▶ STUDY MATERIAL:
►

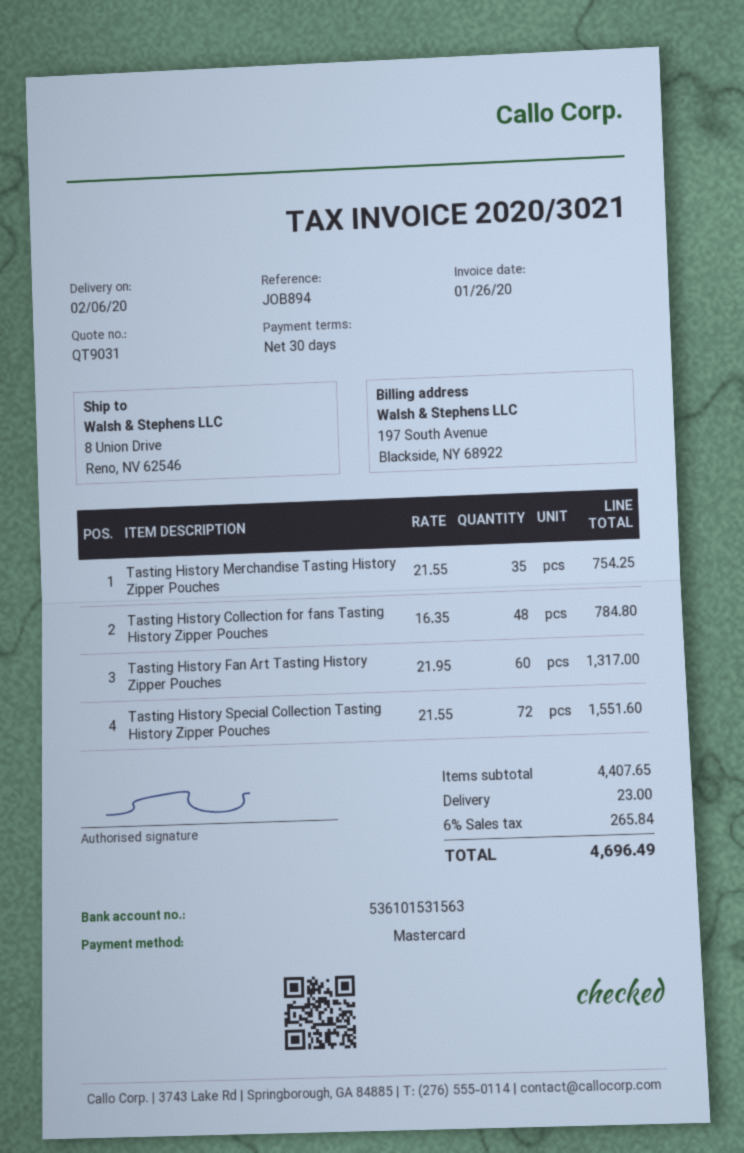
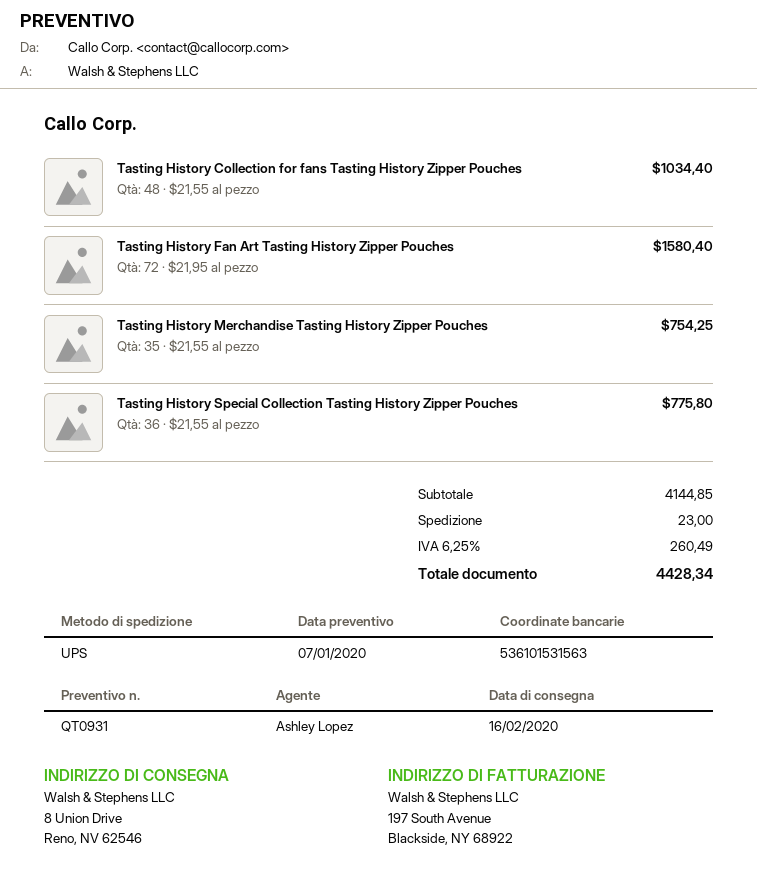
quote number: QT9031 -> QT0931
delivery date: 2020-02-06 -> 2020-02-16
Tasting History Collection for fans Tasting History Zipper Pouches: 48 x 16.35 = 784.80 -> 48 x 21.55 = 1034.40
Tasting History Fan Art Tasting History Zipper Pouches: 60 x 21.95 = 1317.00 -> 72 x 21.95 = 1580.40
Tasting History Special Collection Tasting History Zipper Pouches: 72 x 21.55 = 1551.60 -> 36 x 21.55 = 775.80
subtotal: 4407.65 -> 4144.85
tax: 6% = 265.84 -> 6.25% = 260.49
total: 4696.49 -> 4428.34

◄
►

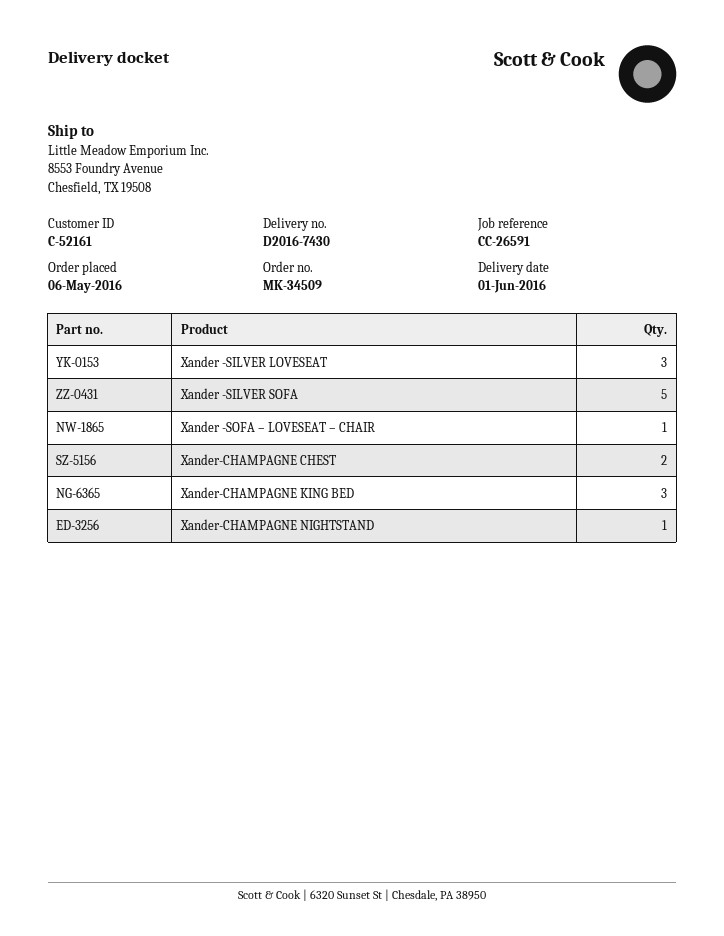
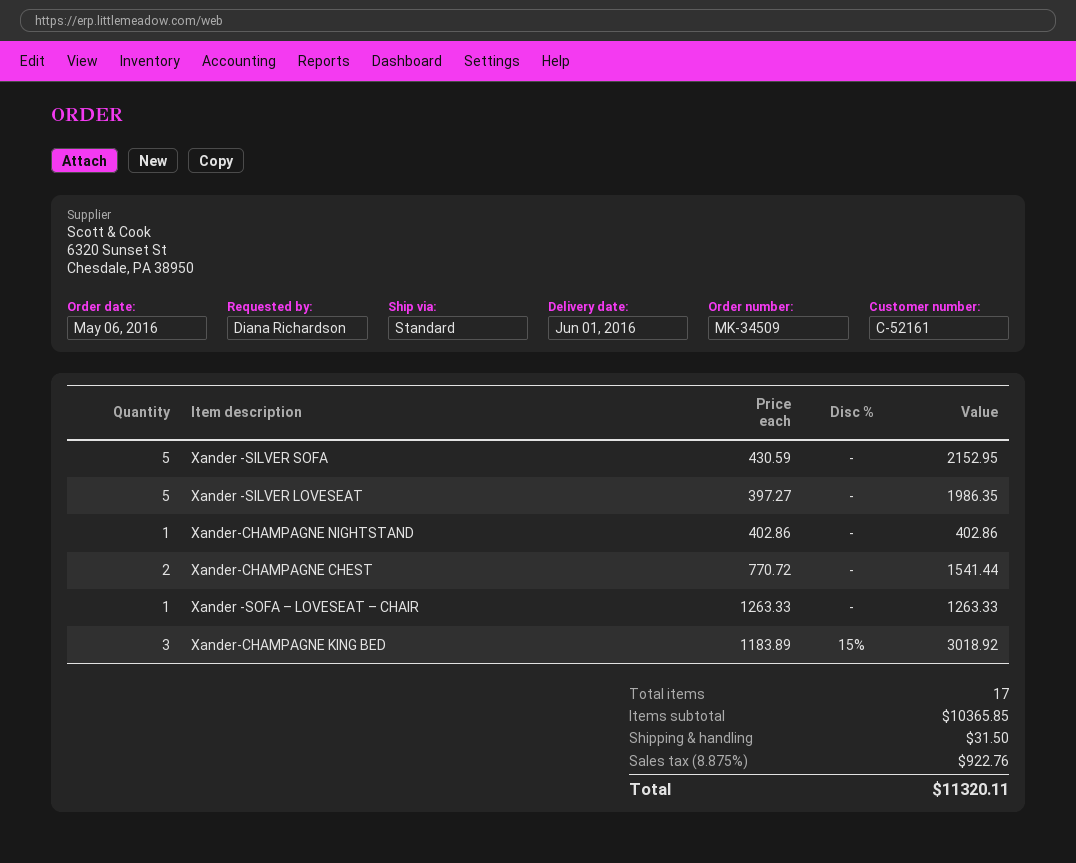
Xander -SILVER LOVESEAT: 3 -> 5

◄
►

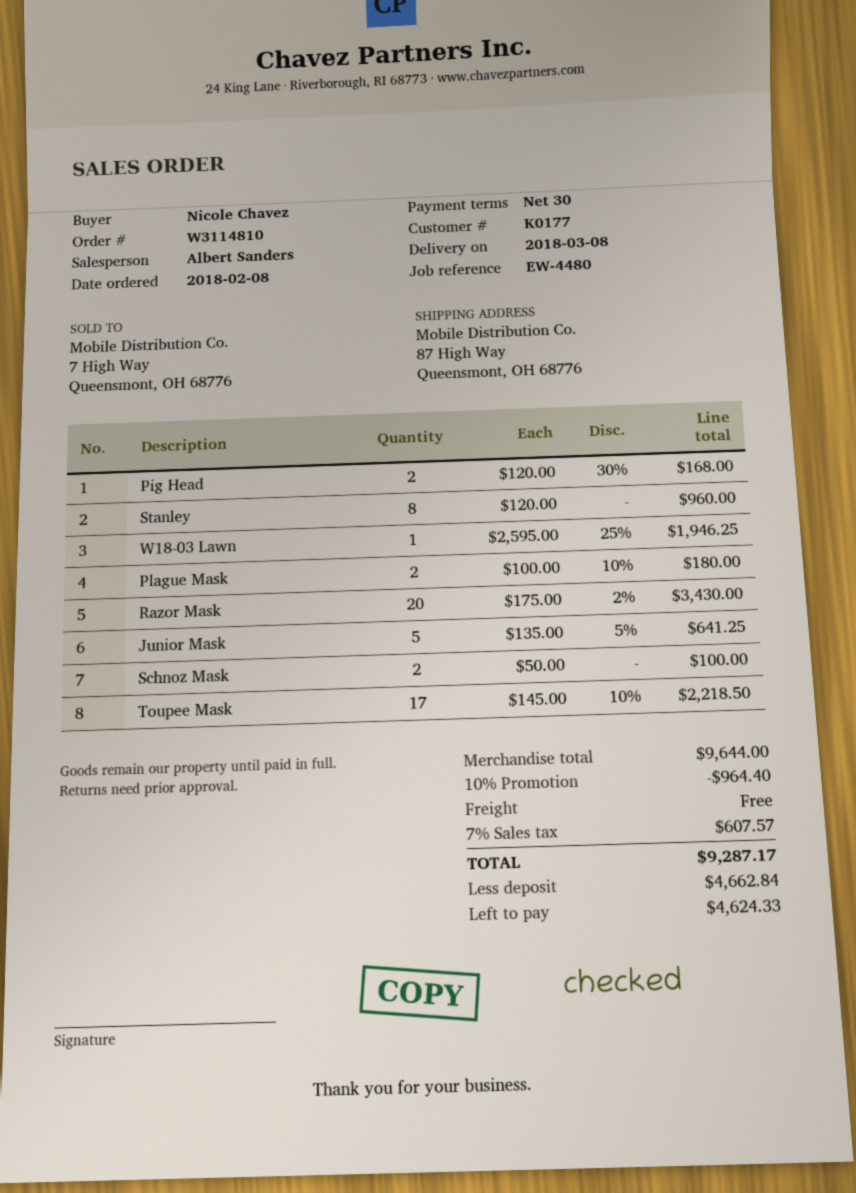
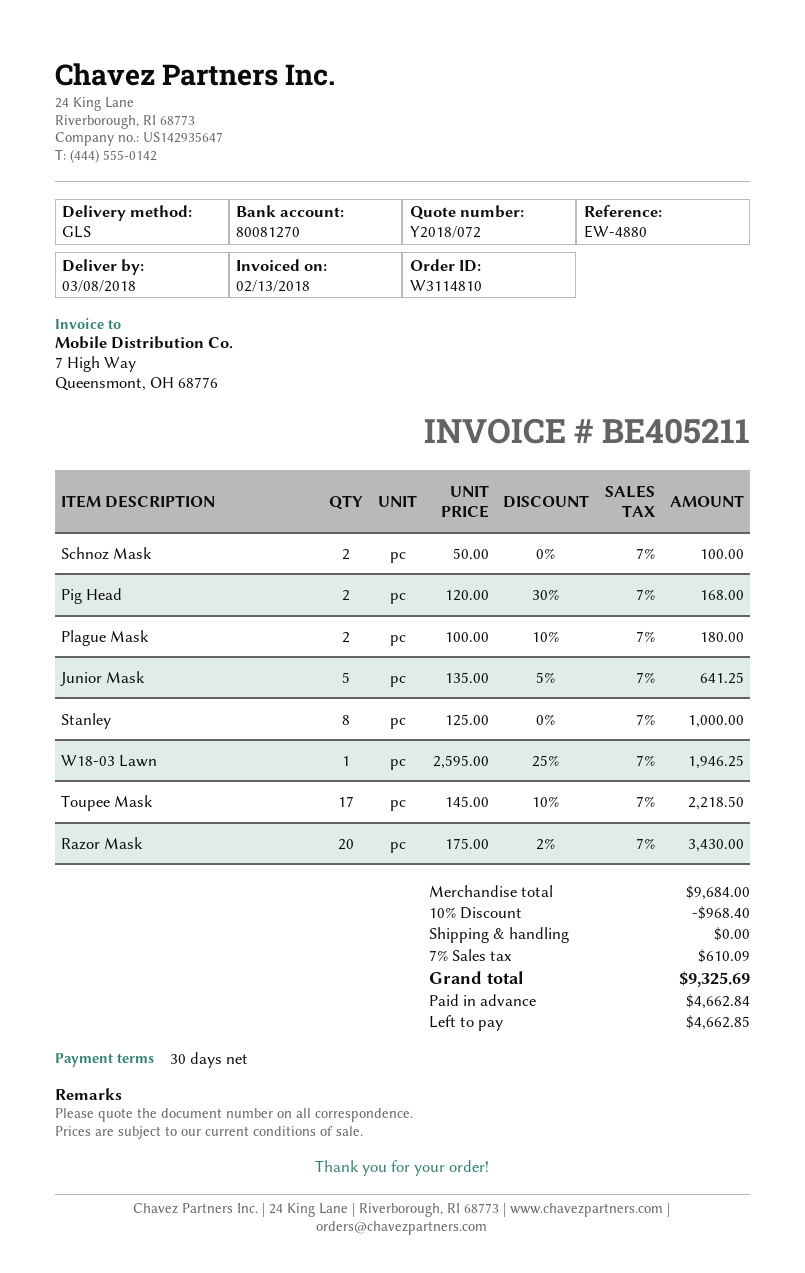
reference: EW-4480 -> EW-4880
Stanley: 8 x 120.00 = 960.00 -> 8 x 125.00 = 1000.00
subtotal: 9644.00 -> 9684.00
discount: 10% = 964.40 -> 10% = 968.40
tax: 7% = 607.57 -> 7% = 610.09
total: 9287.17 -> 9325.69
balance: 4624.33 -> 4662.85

◄

Wherever the string "subtotal" occurs in the data, copy the line that holds it.

subtotal: 4407.65 -> 4144.85
subtotal: 9644.00 -> 9684.00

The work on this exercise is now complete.